There’s a lot of expectation on my shoulders going into the 10,000 metres. I’d done well in the Worlds. I’m in great form. Now I have to do it all over again. I have to bring that gold medal home, no matter what. All the big names are there for this race: the Bekele brothers, the usual mix of Kenyans, Ethiopians and Eritreans: Zersenay Tadese, Moses Kipsiro, Moses Masai, Bedan Karoki. Then there’s my Oregon training partner, Galen Rupp. He’s a threat. Everything has been going well for him in training, and I know what he’s capable of. We are called to our marks. The crowd waits.

The gun CA-RACKS.

‘Shit!’ I think. ‘The gun’s gone. It’s started.’

Early on the going is slow. I just focus on doing my thing, starting from behind and taking it as easy as possible. Telling myself, ‘Work your way through the pack. Don’t make any mistakes.’ All I’ve got to do is hold level with the lead group of runners and put myself in a strong position heading into the last few laps. Then I can kick on for the big finish.

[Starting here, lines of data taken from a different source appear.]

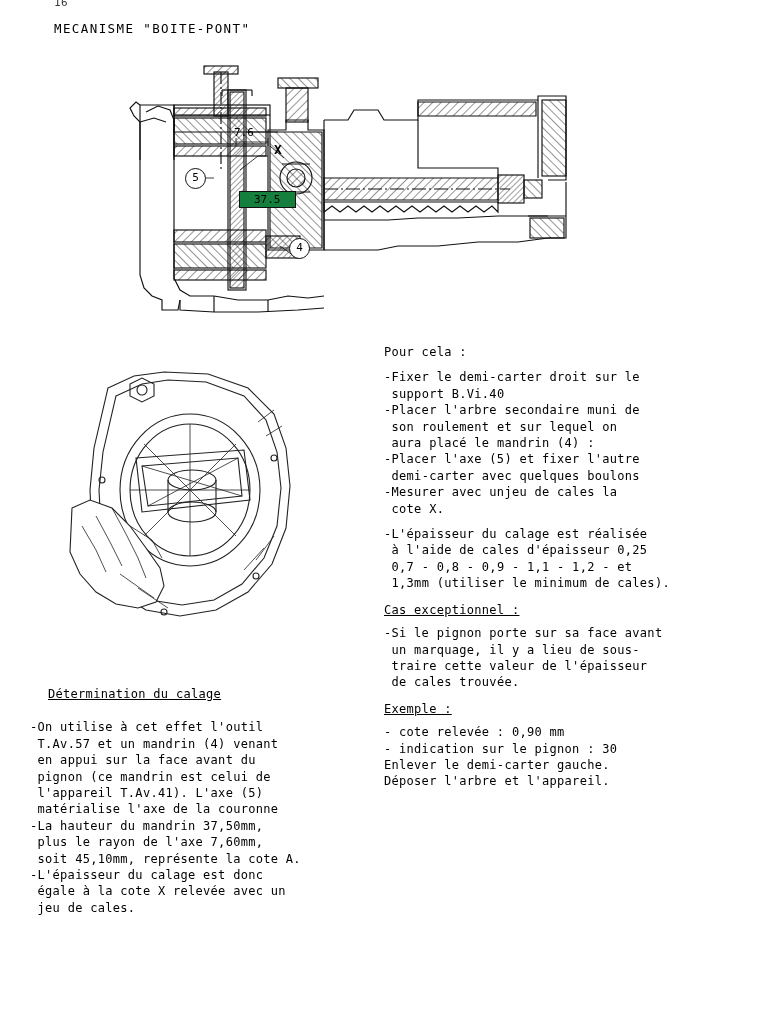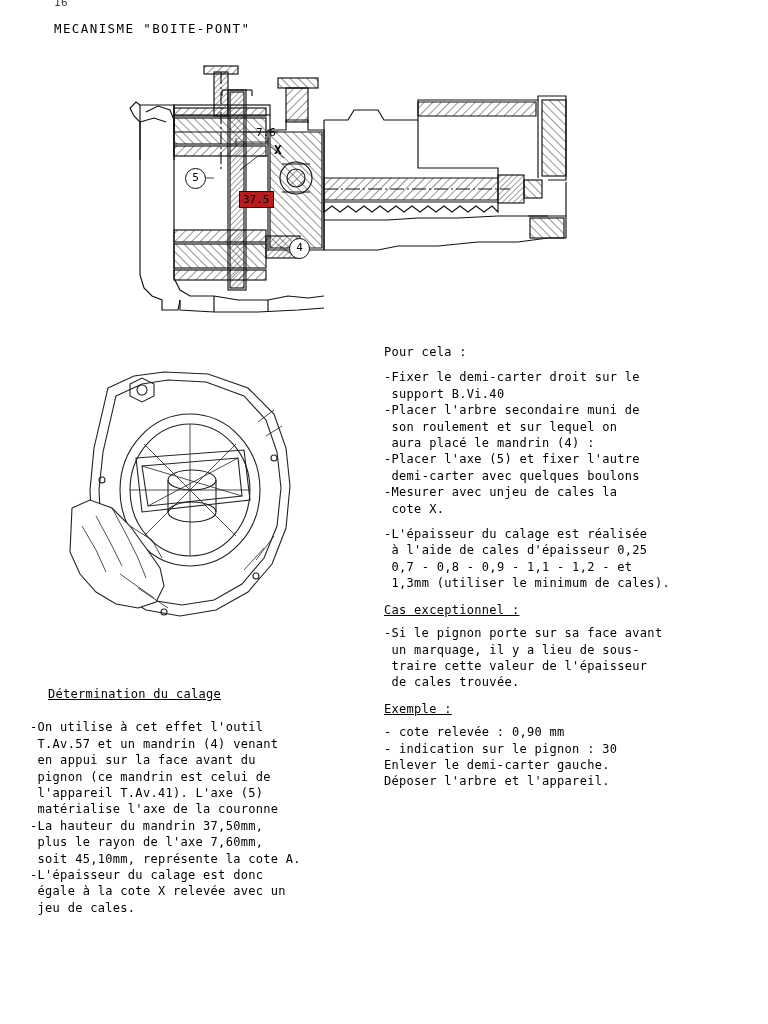--- a/index.html
+++ b/index.html
@@ -60,23 +60,23 @@
     border: 1.3px solid #111;
     border-radius: 50%;
     font-size: 11px;
     line-height: 18px;
     text-align: center;
     background: #fff;
   }
   .dim-box {
     position: absolute;
     border: 1.2px solid #111;
-    background: #b91c1c;
+    background: #15803d;
     font-size: 11px;
-    padding: 1px 3px;
+    padding: 1px 14px;
     line-height: 13px;
   }
 
   
   .fig-left {
     position: absolute;
     left: 68px;
     top: 362px;
     width: 270px;
     height: 290px;
@@ -210,21 +210,21 @@
         <path d="M78,118 L96,118" stroke-width="0.8"></path>
         <path d="M162,186 L176,196" stroke-width="0.8"></path>
 
         <path d="M118,82 L150,82" stroke-width="0.8"></path>
         <path d="M118,78 L118,86 M150,78 L150,86" stroke-width="0.8"></path>
 
         <path d="M152,86 L166,98" stroke-width="0.9"></path>
       </g>
     </svg>
 
-    <div class="callout" style="left:138px; top:66px;">7.6</div>
+    <div class="callout" style="left:116px; top:66px;">7.6</div>
     <div class="callout" style="left:156px; top:82px; font-weight:bold; font-size:13px;">X</div>
     <div class="dim-box" style="left:121px; top:131px;">37.5</div>
     <div class="circle-label" style="left:67px; top:108px;">5</div>
     <div class="circle-label" style="left:171px; top:178px;">4</div>
   </div>
 
   <div class="fig-left">
     <svg width="270" height="290" viewBox="0 0 270 290" xmlns="http://www.w3.org/2000/svg">
       <g stroke="#222" fill="none" stroke-width="1.1">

The pace is going backwards and forwards. In the corner of my eye I can see that Greg Rutherford is doing well in the long jump. He wins the gold as I pass by on another lap. The crowd is whooping and cheering. Greg has just jumped 8.31 metres. It’s enough to win the gold. It’s a one-two for Jess and Greg. Eighty thousand pairs of eyes turn to watch the climax of my race. At the 5000 metres point, Tadese, the half-marathon world record holder, suddenly puts a big surge in, upping the pace. Then Kipsiro goes down. The field scatters. I slip back alongside Galen. He tries to go with the pace.

‘Don’t worry about it,’ I tell Galen. ‘Don’t go with them. Chill.’

Galen eases off. He settles alongside me towards the back of the pack. Gradually the two of us start picking off the other guys, working our way through the group. Just like we’ve trained to do under Alberto. With four laps to go, we close in on the front runners. We’re still working our way through. Every lap, we’re gaining a little more. The leader of the race is changing all the time. One minute it’s Tadese. The next it’s Tariku Bekele. Then it’s Gebremariam.

‘Yeah, yeah,’ I tell myself. ‘This is good, I’m where I need to be.’

Now the other guys start trying to get rid of Galen and me by pushing the pace. The race gets faster. But I’m calm. I know I’ve got my sprint finish. As long as I’m near the front with two laps to go, I’m golden. This is my race. My time. I’m not going to lose to anyone. Not here. Not in front of my home crowd, with everyone in the country cheering me on.

As we hit the two-lap mark, Tariku Bekele takes the lead again. I am right behind him with Galen on my shoulder along with Masai and Karoki. I wait for my moment to kick on. The last lap rings out.

Now I kick as hard as I possibly can. I surge past Bekele and take the lead. The crowd goes ballistic. I didn’t think it could get any louder than before. But I try not to get carried away. I still have a job to do, there are still guys to take care of. Instead, I try to use the energy of the crowd, digging deeper and deeper as I veer into the final turn. I’m in a lot of pain. I’m running flat out. It hurts. At last, with 200 metres to go I manage to open up a gap between me, Tariku Bekele and the rest of the chasing pack. The crowd is roaring and driving me on. I’m not looking behind. I’m not looking at the clock or the screen. I don’t know where Bekele is or where Galen is. I focus everything on the finish line.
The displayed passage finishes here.